# EXERCISE INPUTS:
++++++

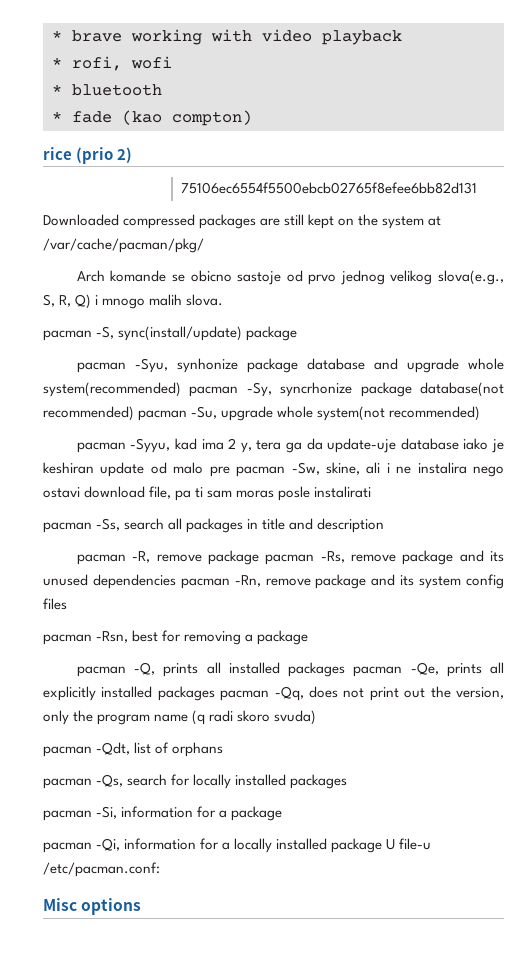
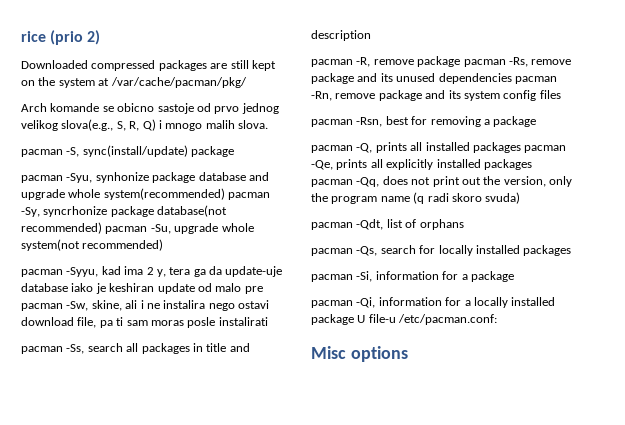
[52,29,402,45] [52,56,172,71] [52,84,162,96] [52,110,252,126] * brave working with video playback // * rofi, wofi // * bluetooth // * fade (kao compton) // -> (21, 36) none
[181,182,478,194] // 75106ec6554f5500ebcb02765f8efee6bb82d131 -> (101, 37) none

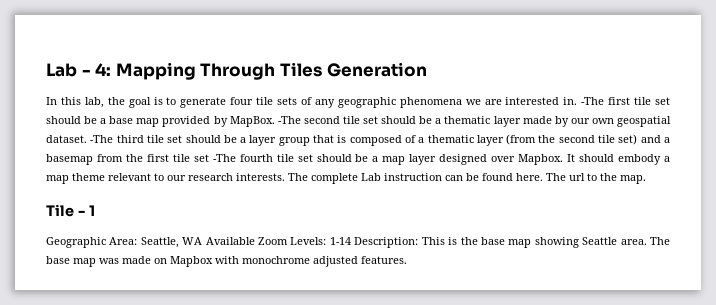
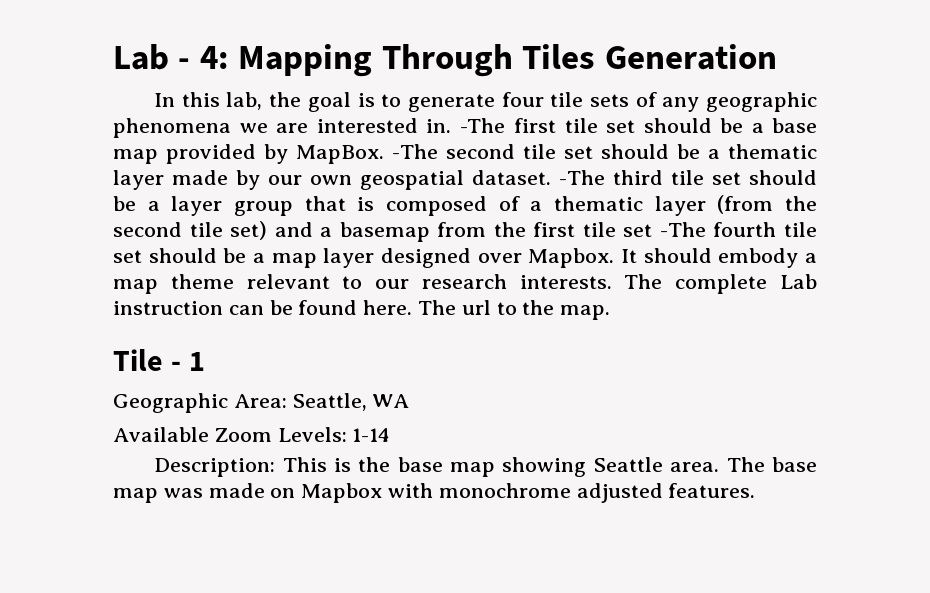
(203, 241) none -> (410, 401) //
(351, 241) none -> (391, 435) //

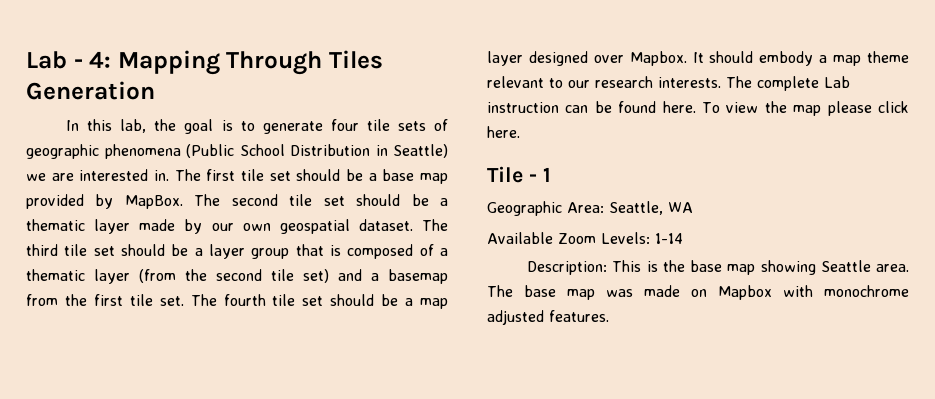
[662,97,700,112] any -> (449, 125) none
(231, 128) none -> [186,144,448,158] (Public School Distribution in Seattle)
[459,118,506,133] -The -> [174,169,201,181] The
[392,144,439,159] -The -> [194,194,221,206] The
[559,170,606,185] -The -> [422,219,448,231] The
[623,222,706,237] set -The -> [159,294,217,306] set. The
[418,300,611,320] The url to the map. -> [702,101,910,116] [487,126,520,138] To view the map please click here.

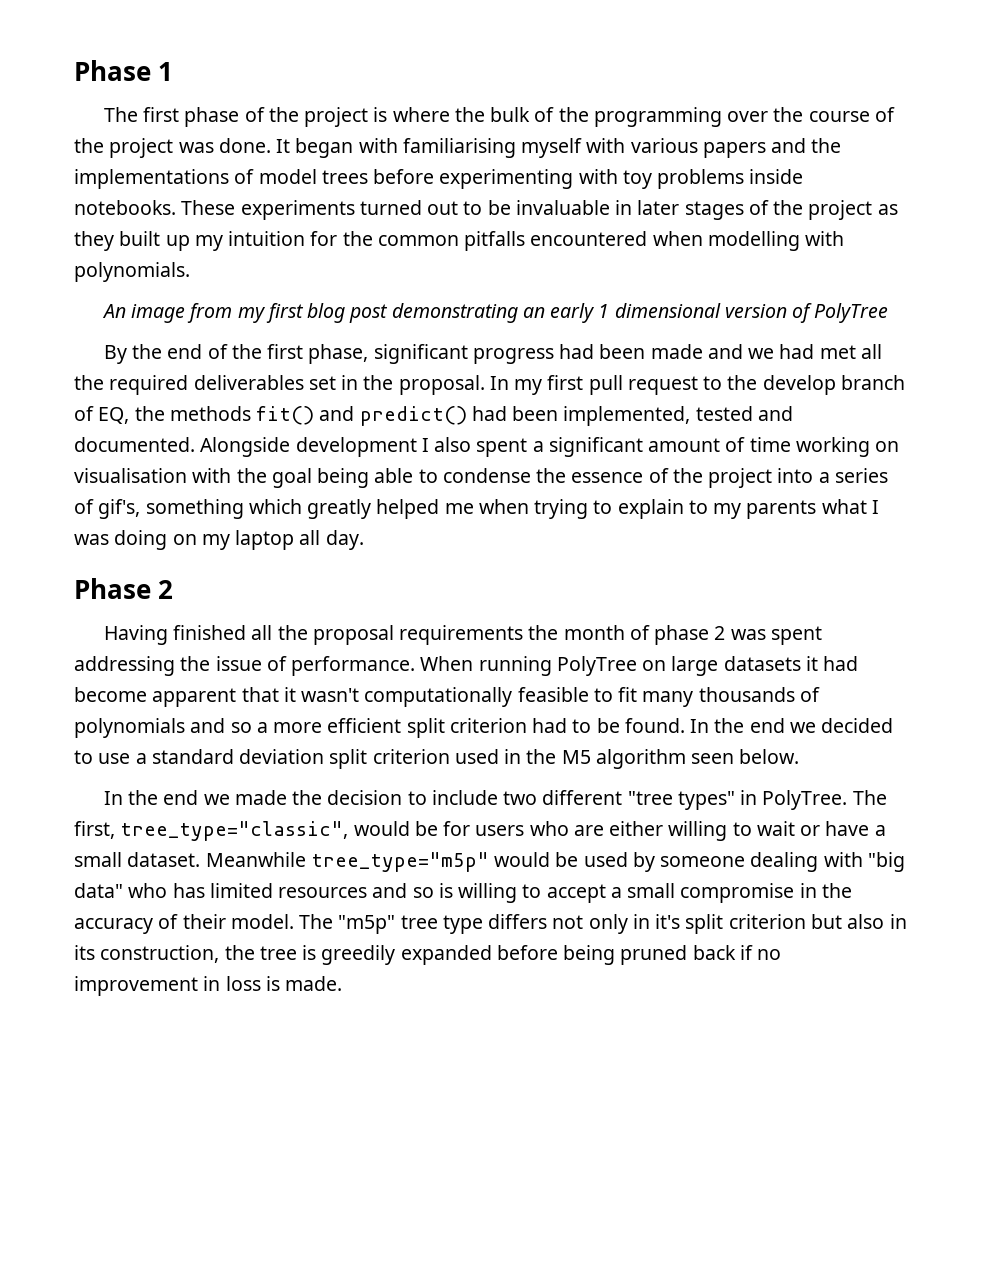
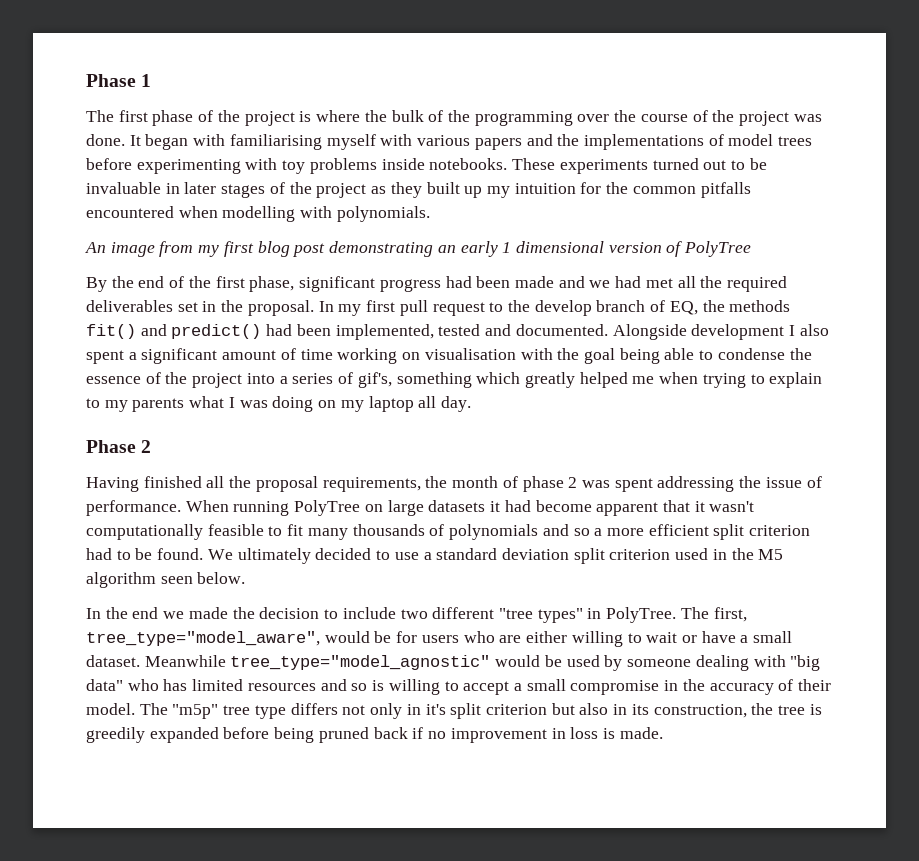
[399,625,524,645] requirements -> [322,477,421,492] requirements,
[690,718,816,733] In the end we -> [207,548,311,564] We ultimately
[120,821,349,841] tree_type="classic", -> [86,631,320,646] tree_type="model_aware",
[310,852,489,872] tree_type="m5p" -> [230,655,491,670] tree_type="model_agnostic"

++++++

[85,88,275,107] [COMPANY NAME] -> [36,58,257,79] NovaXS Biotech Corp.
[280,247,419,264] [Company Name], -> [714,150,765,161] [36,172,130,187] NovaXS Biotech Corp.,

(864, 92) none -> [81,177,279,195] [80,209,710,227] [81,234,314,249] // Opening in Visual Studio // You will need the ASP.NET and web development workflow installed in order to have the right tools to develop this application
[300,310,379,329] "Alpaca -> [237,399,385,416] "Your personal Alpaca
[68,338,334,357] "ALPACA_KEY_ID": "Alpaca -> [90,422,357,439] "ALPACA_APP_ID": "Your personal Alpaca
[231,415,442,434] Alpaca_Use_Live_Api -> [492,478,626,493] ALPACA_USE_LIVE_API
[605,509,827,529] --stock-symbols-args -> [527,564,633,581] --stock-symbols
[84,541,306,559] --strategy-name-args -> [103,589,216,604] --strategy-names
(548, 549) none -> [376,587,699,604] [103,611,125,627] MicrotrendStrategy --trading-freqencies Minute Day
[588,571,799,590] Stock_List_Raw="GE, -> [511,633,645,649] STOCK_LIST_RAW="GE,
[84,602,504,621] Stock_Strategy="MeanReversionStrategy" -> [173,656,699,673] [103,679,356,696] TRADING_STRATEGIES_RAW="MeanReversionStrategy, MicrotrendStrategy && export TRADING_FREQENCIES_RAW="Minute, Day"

++++++

# TASK:
Among the lines of the listing above, which ones hold "Minute"? Copy them.

# EXERCISE ANSWER:
(548, 549) none -> [376,587,699,604] [103,611,125,627] MicrotrendStrategy --trading-freqencies Minute Day
[84,602,504,621] Stock_Strategy="MeanReversionStrategy" -> [173,656,699,673] [103,679,356,696] TRADING_STRATEGIES_RAW="MeanReversionStrategy, MicrotrendStrategy && export TRADING_FREQENCIES_RAW="Minute, Day"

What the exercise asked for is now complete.